Bientôt, le déclin s’amorce. Pelé s’en va sur un dernier titre, Beckenbauer retourne en Allemagne. Et le public se lasse aussi promptement qu’il s’était enthousiasmé. En 1980, les affluences reviennent à leur niveau d’avant l’arrivée de Pelé. Le rêve du Cosmos s’estompe au crépuscule des seventies, comme si ces images qui fleurent bon la rouflaquette et les films au format Super 8 n’avaient plus leur place à l'aune de la nouvelle décennie.

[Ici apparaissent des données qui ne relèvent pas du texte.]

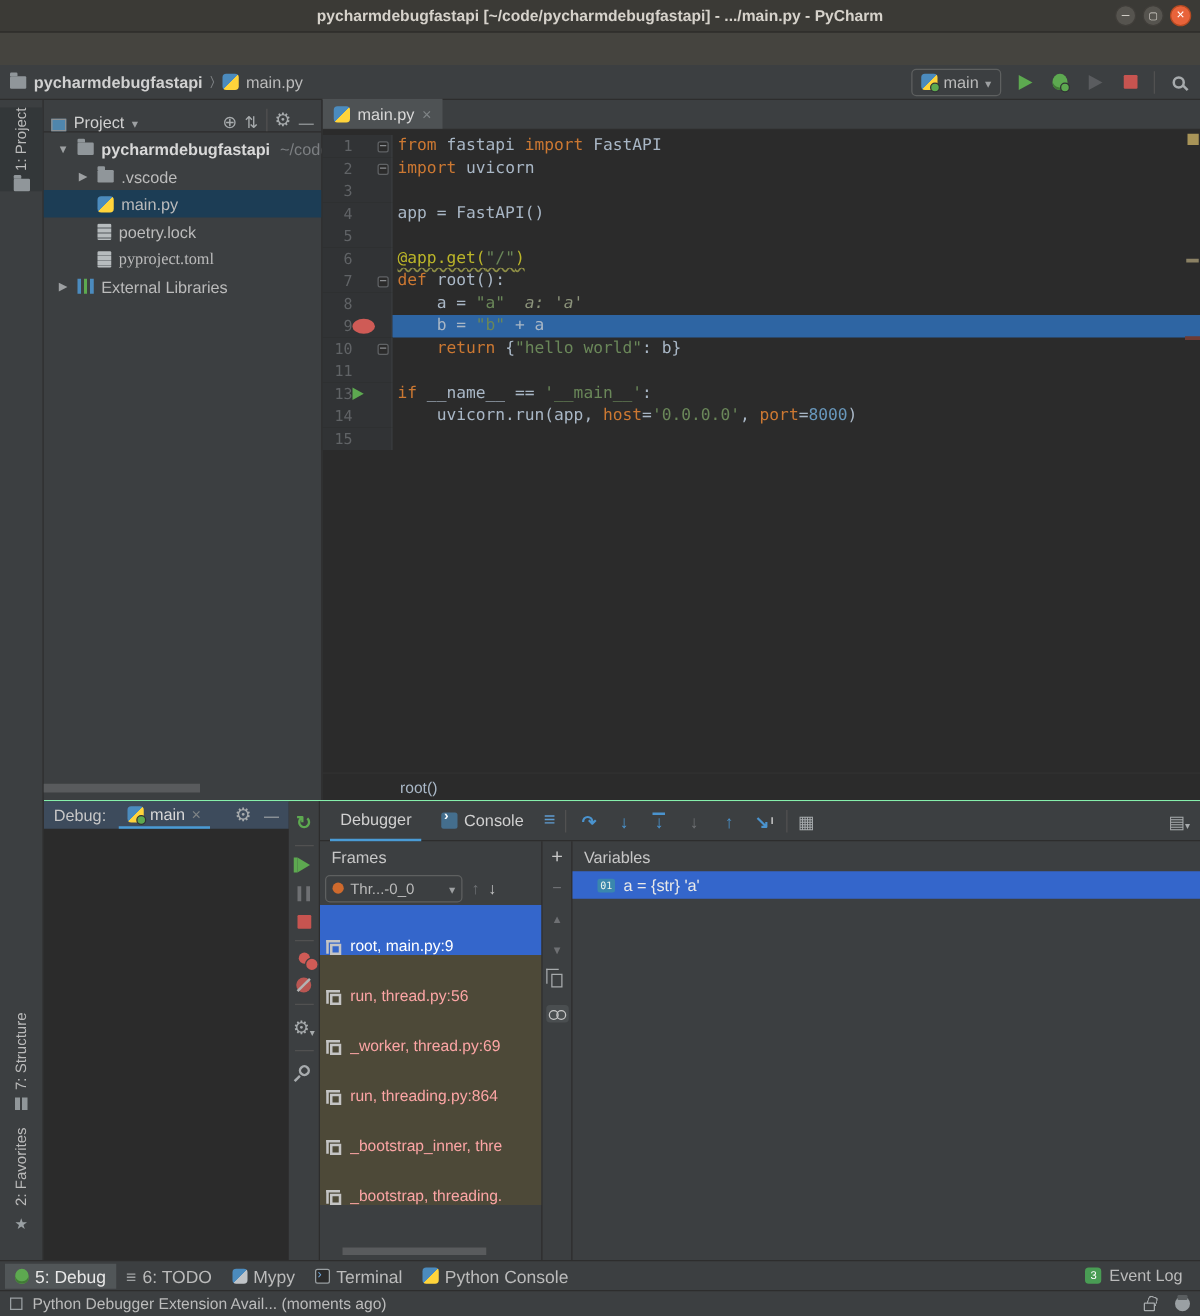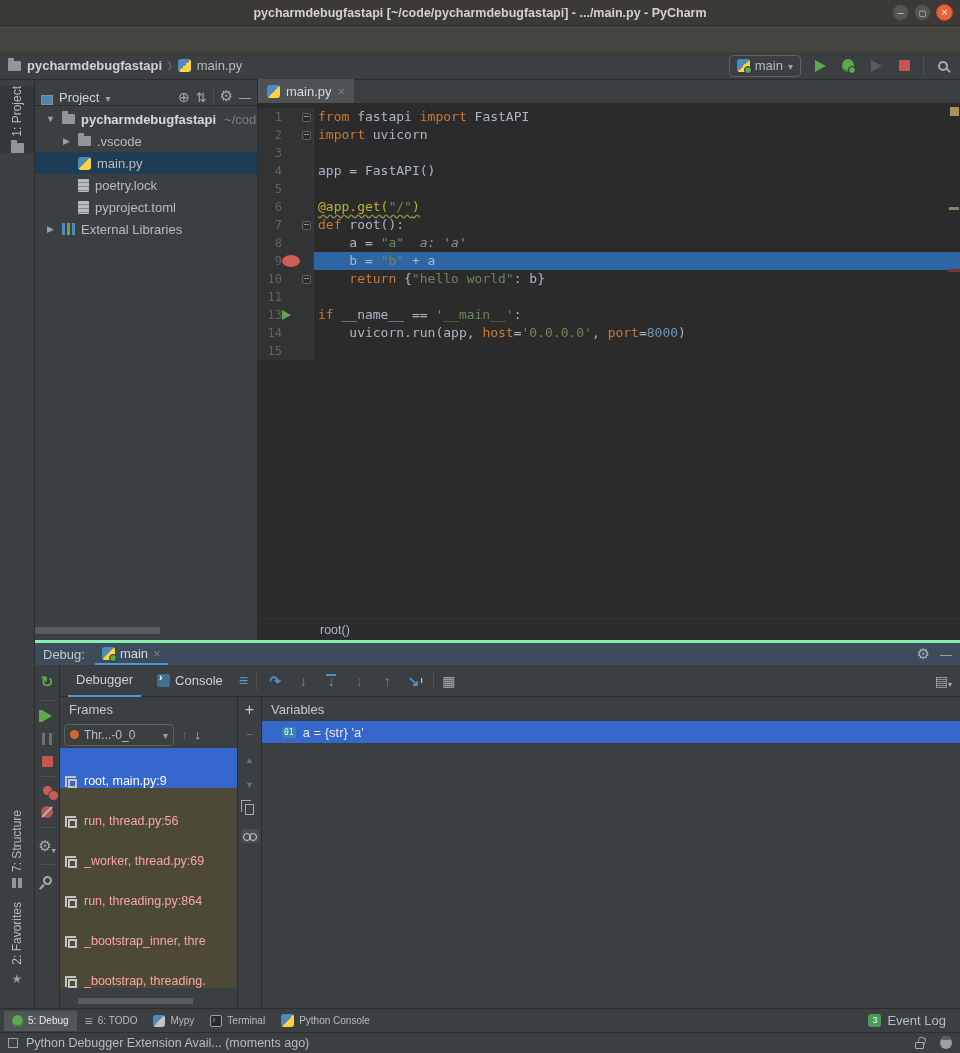--- a/index.html
+++ b/index.html
@@ -116,21 +116,21 @@
   .seg-dec{color:#bbb529;text-decoration:underline wavy rgba(165,165,75,.8);text-underline-offset:3px}
   .seg-decstr{color:#6a8759;text-decoration:underline wavy rgba(165,165,75,.8);text-underline-offset:3px}
   .seg-hint{color:#8c937b;font-style:italic}
   .error-stripe{position:absolute;top:0;right:0;width:12px;bottom:0}
   .m-yellow{position:absolute;top:3px;right:1px;width:9px;height:9px;background:#a89458}
   .m-tan{position:absolute;top:103px;right:1px;width:10px;height:3px;background:#8b8164}
   .m-red{position:absolute;top:165px;right:0;width:12px;height:3px;background:#6e3b34}
   .ed-breadcrumb{height:22px;background:#2b2b2b;border-top:1px solid #323232;display:flex;align-items:center;padding-left:62px;color:#a9b7c6;font-size:12.5px}
 
   
-  .debug-panel{height:368px;display:flex;flex-direction:column;border-top:3px solid #86efac}
+  .debug-panel{height:368px;display:flex;flex-direction:row;border-top:1px solid #86efac}
   .d-header{height:22px;background:#3d4b5c;display:flex;align-items:center;padding:0 8px;gap:10px}
   .d-header .dlabel{color:#c7c7c7}
   .d-session{height:22px;display:flex;align-items:center;gap:5px;padding:0 7px;border-bottom:2px solid #4a9bd5}
   .d-session .slabel{color:#d8d8d8}
   .d-header .spacer{flex:1}
   .d-body{flex:1;display:flex;background:#3c3f41;min-height:0}
   .d-vtoolbar{width:25px;border-right:1px solid #2d2d2d;display:flex;flex-direction:column;align-items:center;padding-top:8px;gap:11px;flex:none}
   .d-vtoolbar .vsep{width:15px;height:1px;background:#515151;margin:-2px 0}
   .icon-rerun::before{content:"↻";color:#5da950;font-size:15px;font-weight:bold}
   .icon-resume{width:0;height:0;border-left:10px solid #5da950;border-top:6px solid transparent;border-bottom:6px solid transparent;position:relative}
@@ -184,21 +184,21 @@
   .icon-glasses{width:18px;height:14px;background:#4a4e50;border-radius:3px;position:relative}
   .icon-glasses::before,.icon-glasses::after{content:"";position:absolute;top:4px;width:6px;height:6px;border:1.5px solid #c8c8c8;border-radius:50%}
   .icon-glasses::before{left:2px} .icon-glasses::after{right:2px}
   .vars-panel{flex:1;display:flex;flex-direction:column;min-width:0}
   .var-row{height:22px;display:flex;align-items:center;gap:7px;padding-left:20px;color:#e8e8e8}
   .var-row.selected{background:#3466cb}
   .var-badge{background:#3a87ad;color:#eef6ee;font-size:8px;padding:1px 2px;border-radius:2px;line-height:9px}
 
   
   .bottombar{height:24px;background:#3c3f41;border-top:1px solid #2d2d2d;display:flex;align-items:center;padding:0 4px;gap:2px}
-  .bb-item{height:20px;display:flex;align-items:center;gap:5px;padding:0 8px;color:#bbbbbb;font-size:10px}
+  .bb-item{height:20px;display:flex;align-items:center;gap:5px;padding:0 8px;color:#bbbbbb;font-size:14px}
   .bb-item.active{background:#515658;color:#e8e8e8}
   .bb-right{margin-left:auto;display:flex;align-items:center;gap:6px;padding-right:10px}
   .badge-green{background:#499c54;color:#fff;border-radius:3px;font-size:9px;width:13px;height:13px;line-height:13px;text-align:center}
   .statusbar{height:21px;background:#3c3f41;border-top:1px solid #2d2d2d;display:flex;align-items:center;padding:0 8px;font-size:12.5px;color:#bbbbbb;gap:8px}
   .sb-toggle{width:10px;height:10px;border:1px solid #9aa0a3;position:relative}
   .sb-right{margin-left:auto;display:flex;align-items:center;gap:16px}
 </style>
 </head>
 <body>
 
@@ -310,21 +310,21 @@
               <span class="icon icon-python"></span>
               <span class="label">main.py</span>
               <span class="extra"></span>
             </div>
             <div class="tree-row" style="padding-left: 26px;">
               <span class="arrow"></span>
               <span class="icon icon-file"></span>
               <span class="label">poetry.lock</span>
               <span class="extra"></span>
             </div>
-            <div class="tree-row" style="padding-left: 26px;">
+            <div class="tree-row" style="padding-left: 26px; font-family: Liberation Serif, serif;">
               <span class="arrow"></span>
               <span class="icon icon-file"></span>
               <span class="label">pyproject.toml</span>
               <span class="extra"></span>
             </div>
             <div class="tree-row">
               <span class="arrow">▶</span>
               <span class="icon icon-extlib"></span>
               <span class="label">External Libraries</span>
               <span class="extra"></span>

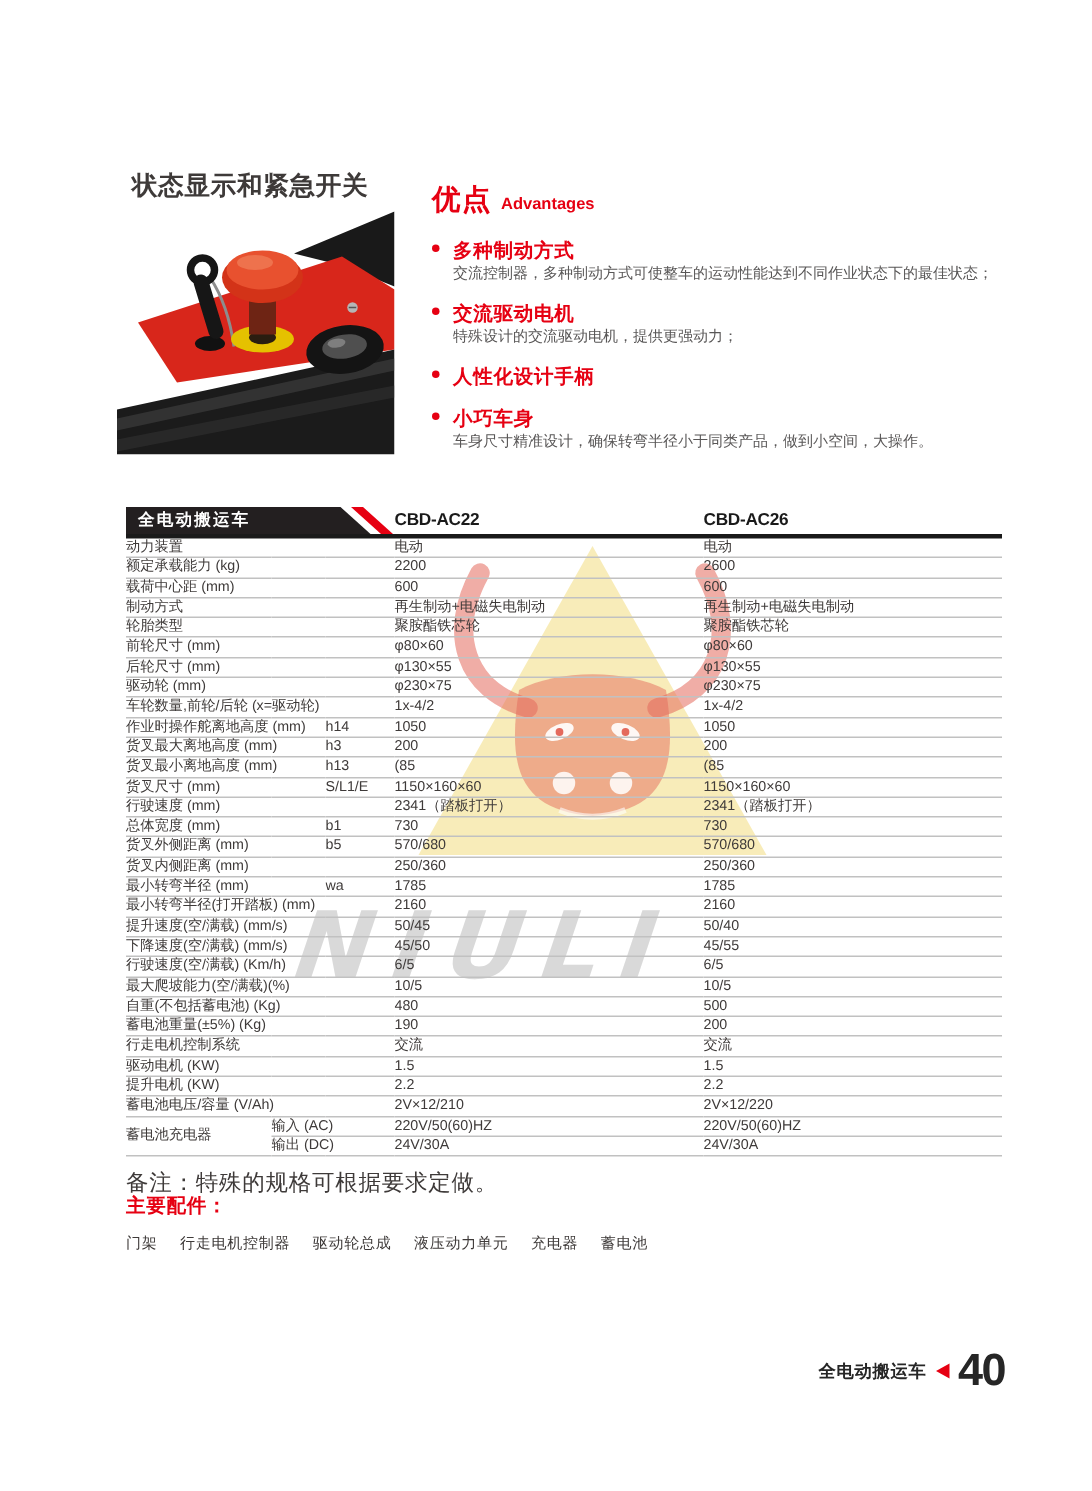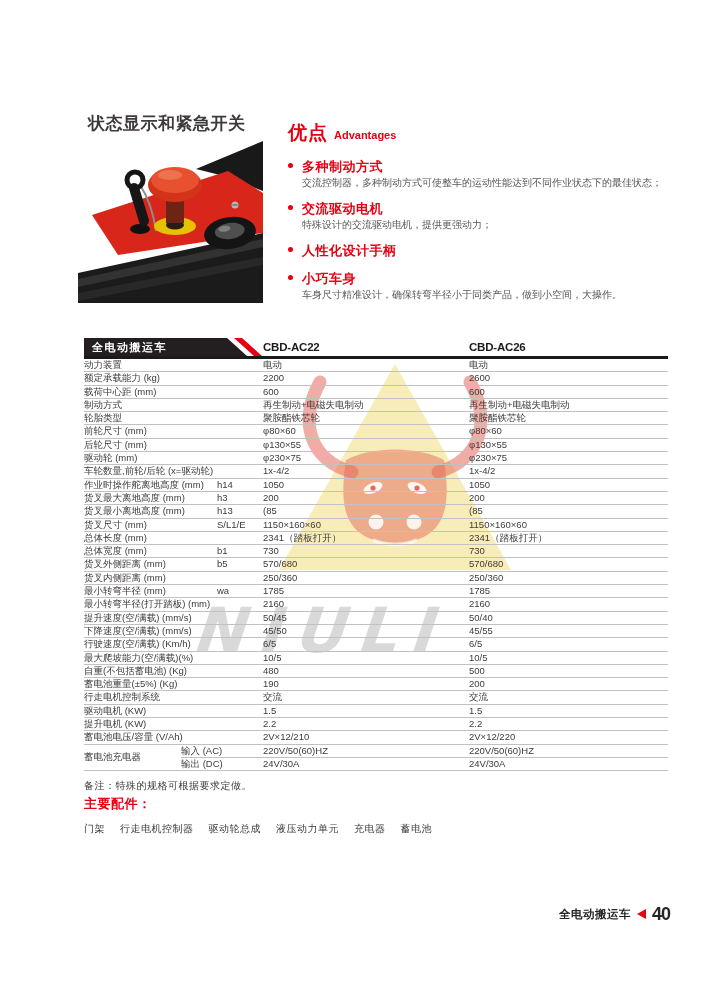--- a/index.html
+++ b/index.html
@@ -33,30 +33,30 @@
   .colh{position:absolute;top:0;line-height:19px;font-weight:bold;font-size:11.5px;color:#1a1a1a;letter-spacing:-.2px;}
   .colh1{left:179px;} .colh2{left:385px;}
   table.specs{border-collapse:collapse;table-layout:fixed;width:584px;}
   table.specs td{
     height:12.3px;line-height:12.3px;font-size:9.5px;color:#3e3a39;
     border-bottom:1px solid #c1c1c1;padding:0;vertical-align:middle;
     white-space:nowrap;overflow:hidden;background:transparent;
   }
   td.lbl{padding-left:4px;}
   td.sub{padding-left:1px;}
-  .note{margin-top:8px;font-size:10px;color:#3e3a39;letter-spacing:.5px;}
+  .note{margin-top:8px;font-size:15px;color:#3e3a39;letter-spacing:.5px;}
   
   .accessories{position:absolute;left:84px;top:795px;z-index:1;}
   .acc-title{font-size:13px;font-weight:bold;color:var(--accent,#e60012);margin-bottom:9px;letter-spacing:.5px;}
   .acc-list{font-size:10px;color:#3e3a39;display:flex;gap:15px;letter-spacing:.5px;}
   
   .footer{position:absolute;top:901px;right:58px;display:flex;align-items:center;gap:6px;z-index:1;}
   .footer-label{font-size:11.5px;font-weight:bold;color:#262626;letter-spacing:.5px;}
   .tri{width:0;height:0;border-top:5px solid transparent;border-bottom:5px solid transparent;border-right:9px solid var(--accent,#e60012);}
-  .pnum{font-size:18px;font-weight:bold;color:#262626;letter-spacing:-1px;line-height:26px;}
+  .pnum{font-size:30px;font-weight:bold;color:#262626;letter-spacing:-1px;line-height:26px;}
 </style>
 </head>
 <body>
 
 <div class="page">
 
   <div class="wm-bull">
     <svg width="235" height="210" viewBox="0 0 235 210">
       <polygon points="117,2 233,208 1,208" fill="#f7e9ad" opacity="0.85"></polygon>
       <path d="M42,20 C20,60 32,98 74,110" stroke="#e4695c" stroke-width="13" fill="none" stroke-linecap="round" opacity="0.55"></path>
@@ -211,21 +211,21 @@
             <td class="val">(85</td>
             <td class="val">(85</td>
           </tr>
           <tr>
             <td class="lbl" colspan="2">货叉尺寸 (mm)</td>
             <td class="sym">S/L1/E</td>
             <td class="val">1150×160×60</td>
             <td class="val">1150×160×60</td>
           </tr>
           <tr>
-            <td class="lbl" colspan="2">总体长度 (mm)</td>
+            <td class="lbl" colspan="2">行驶速度 (mm)</td>
             <td class="sym"></td>
             <td class="val">2341（踏板打开）</td>
             <td class="val">2341（踏板打开）</td>
           </tr>
           <tr>
             <td class="lbl" colspan="2">总体宽度 (mm)</td>
             <td class="sym">b1</td>
             <td class="val">730</td>
             <td class="val">730</td>
           </tr>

Beckenbauer, Pelé et Chinaglia: l'équipe de rêve du New York des seventies



Le Cosmos vivotera jusqu’en 1984, date de la dissolution de la NASL. Mais pour toujours, il laissera une trace indélébile dans l’histoire du football et du sport. Il a en quelque sorte montré la voie aux grands clubs européens qui, depuis 1995, bâtissent des équipes « all stars » en vendant à son public un spectacle familial dans des enceintes stylisées et confortables. Les matches disputés au Giants Stadium, fleuron des stades américains alliant gigantisme, polyvalence et fonctionnalités ultra-modernes, offrent des images d’archives au pouvoir de séduction immédiat. Dans le sillage du Cosmos, c’est toute une politique basée sur l’outrance financière et le show-business à gogo qui conduisit la NASL à sa perte. Trop en avance sur son temps, le Cosmos « bling bling » paiera ses erreurs et entraînera tout le championnat dans sa chute.